Shape deducing & Boundary handling

The shape of the expressions is critical for operators to behave properly. As mentioned in the range model section, we use 4-range model to describe the shape of an expression. This property is initialized during the building phase of concrete fields, and during the prepare() phase of an intermediate expression. These ranges must be initialized before any computations are made.
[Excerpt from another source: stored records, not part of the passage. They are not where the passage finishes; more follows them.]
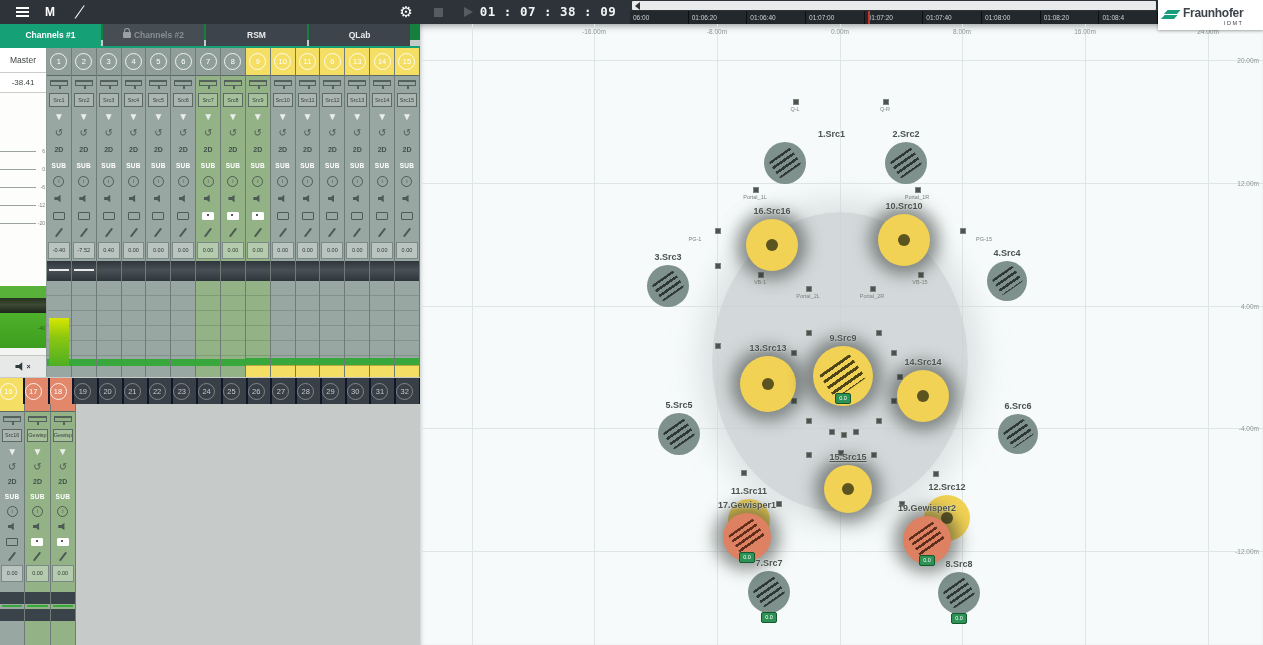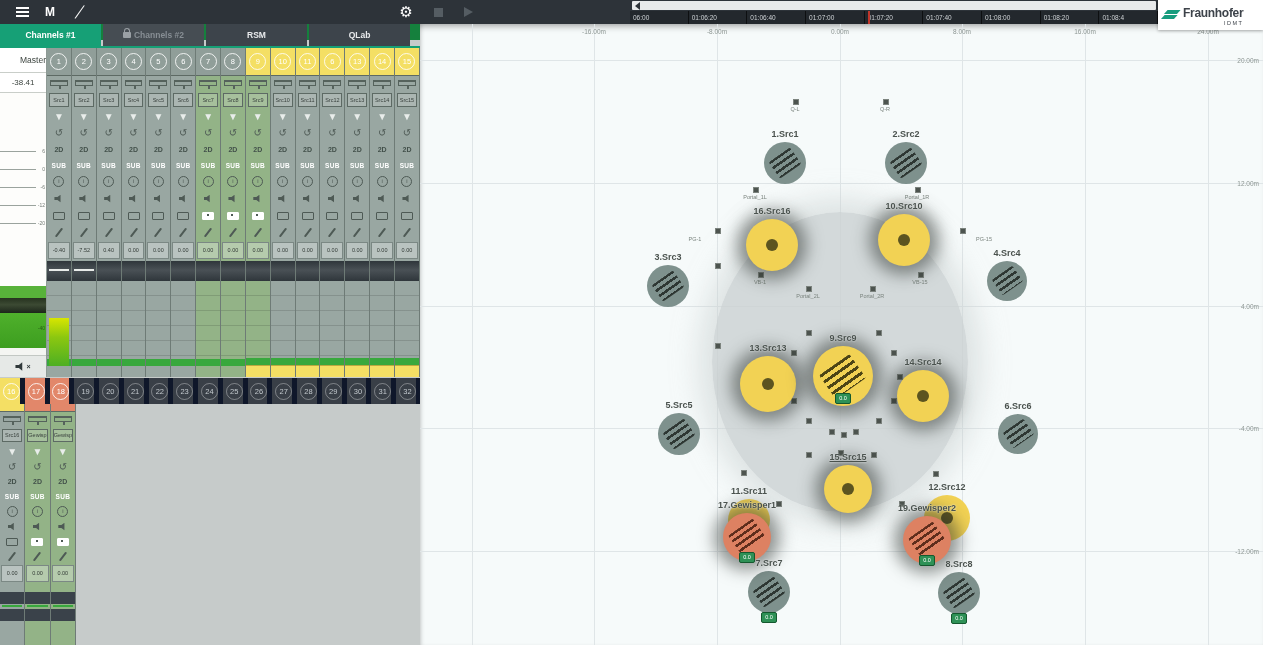--- a/index.html
+++ b/index.html
@@ -153,6 +153,7 @@
   <div class="tb-icon" style="left:458px;width:20px">
       <span class="playtri"></span>
     </div>
+  <div class="timecode">01 : 07 : 38 : 09</div>
   <div class="tl-scroll">
       <span class="arr"></span>
     </div>

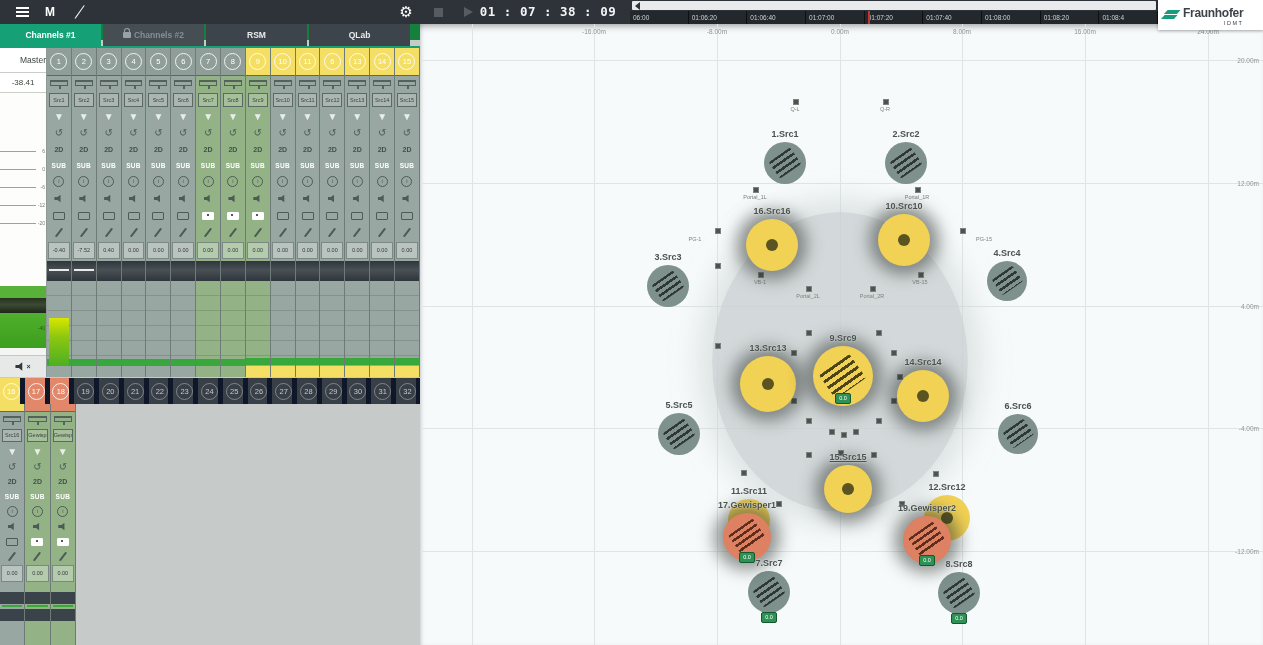--- a/index.html
+++ b/index.html
@@ -46,7 +46,7 @@
   
   .mixer{position:absolute;left:0;top:48px;width:420px;height:597px;background:#c6cbca}
   .master{position:absolute;left:0;top:0;width:46px;height:329px;background:#fbfbf9;display:flex;flex-direction:column;border-right:1px solid #8e9a95}
-  .mlabel{height:24px;line-height:24px;text-align:right;font-size:8.5px;color:#3c443f;border-bottom:1px solid #c9cec9;background:#fff}
+  .mlabel{height:24px;line-height:24px;text-align:center;font-size:8.5px;color:#3c443f;border-bottom:1px solid #c9cec9;background:#fff}
   .mval{height:19px;line-height:19px;text-align:center;font-size:8px;color:#3c443f;border-bottom:1px solid #c9cec9;background:#fff}
   .mscale{flex:1;position:relative;background:#fdfdfb}
   .mtick{position:absolute;left:0;right:10px;height:1px;background:#9aa39d}

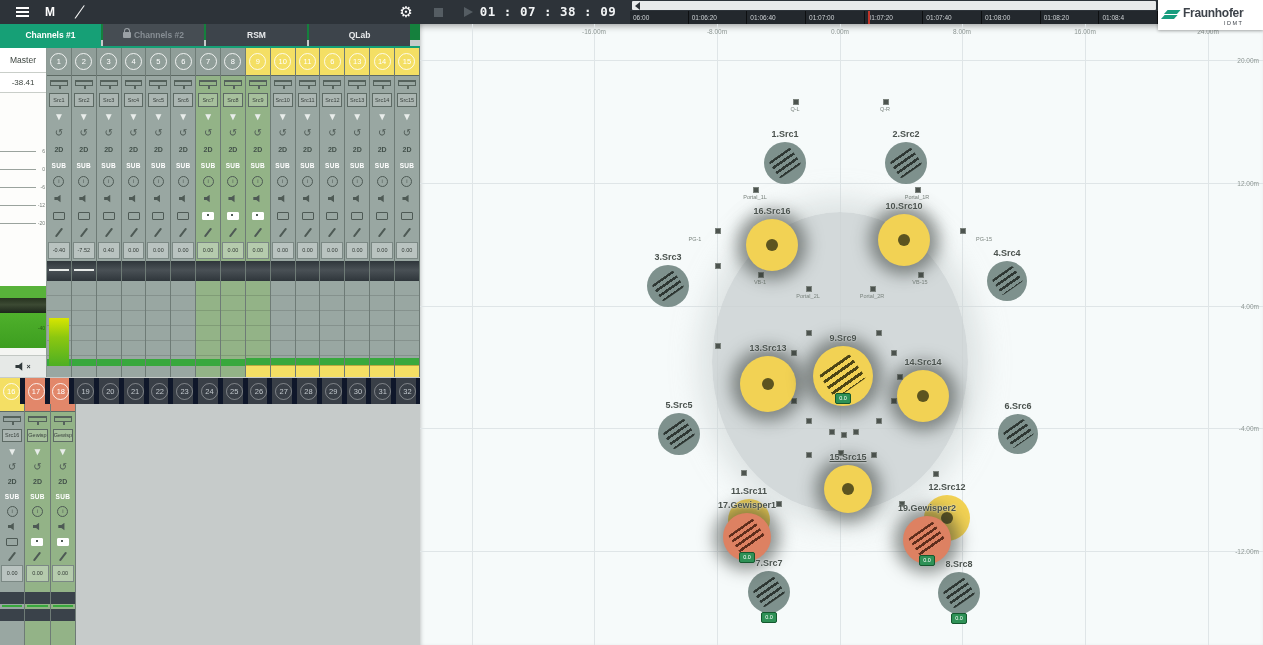--- a/index.html
+++ b/index.html
@@ -870,7 +870,7 @@
     <div class="src gray-stripes" style="left: 344px; top: 118px; height: 42px; width: 42px;">
       <i class="ins"></i>
     </div>
-    <div class="srclabel" style="left: 305px; top: 105px;">1.Src1</div>
+    <div class="srclabel" style="left: 305px; top: 105px; text-align: right;">1.Src1</div>
     <div class="src gray-stripes" style="left: 465px; top: 118px; height: 42px; width: 42px;">
       <i class="ins"></i>
     </div>

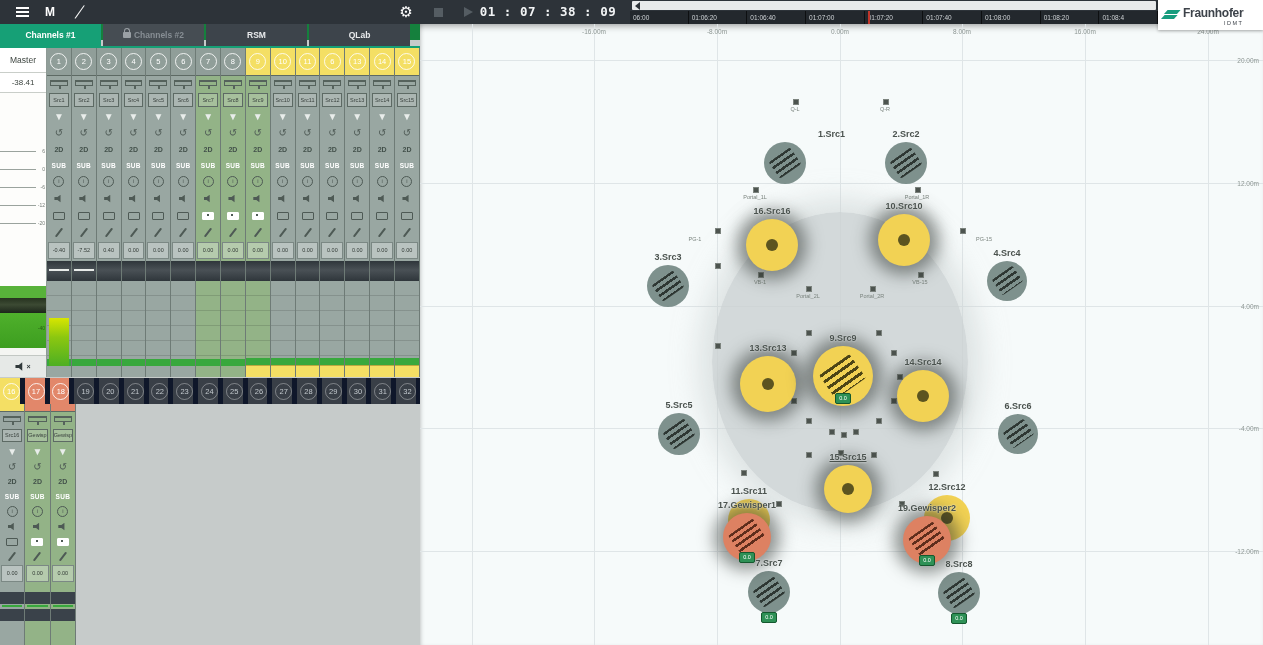--- a/index.html
+++ b/index.html
@@ -95,7 +95,7 @@
   .sfoot.yellow{background:#f4df64;border-top:1px solid #bba93f}
   
   .bank2hdr{position:absolute;left:0;top:330px;width:421px;height:26px;display:flex}
-  .b2cell{flex:1;display:flex;align-items:center;justify-content:flex-end;border-right:5px solid #0f172a}
+  .b2cell{flex:1;display:flex;align-items:center;justify-content:flex-start;border-right:2px solid #0f172a}
   .b2-yellow{background:#f4df64}.b2-salmon{background:#e2876a}.b2-dark{background:#393f47}
   .b2-dark .cnum{border-color:rgba(255,255,255,.35);color:#c3c9ce}
   .bank2strips{position:absolute;left:0;top:356px;width:76px;height:241px;display:flex}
For the boundary conditions of intermediate expressions, we try to calculate the boundary conditions as much as possible. For untouched boundaries, we keep the original boundary conditions and copy them to the new expression. For boundaries cannot be determined, we leave the boundary condition to Undefined. Besides, to avoid introduce branches by boundaries into the main loop, we separate the boundary calculation from the inner zone. This is achieved by three facilities:

  • Each operator will hold a constexpr value of int named bc_width indicating the potential boundary affected zone’s width:

template <...>
struct FirstOrderBiasedDiff {
    constexpr static int bc_width = 1;
    // ...
};
  • Each expression also has a bc_width parameter indicating the boundary affected zone’s width, which is recorded in the trait class:

template <...>
struct Expression<Op, Arg1>;

template <...>
struct ExprTrait<Expression<Op, Arg1>> {
    constexpr static int bc_width = Op::bc_width + ExprTrait<Arg1>::bc_width;
};
  • During the computation, the targeted range is split into inner & outer ranges. For each of the outer ranges (usually multiple slim slices), the evalSafeAt() is used with all branches considered. For the inner range, the evalAt() is used which only considers the trivial path:

auto bc_ranges = range.getBCRanges(width);
for (const auto& r : bc_ranges)
    // all branches enabled

auto inner_range = range.getInnerRange(width);
rangeFor(inner_range, [&](auto&& i) {
    // only consider the trivial path
});

By this means, we extract the most time consuming computation of the inner range, which can be readily optimized with aggressive optimizations, while keeping the calculations near the boundary correct & safe.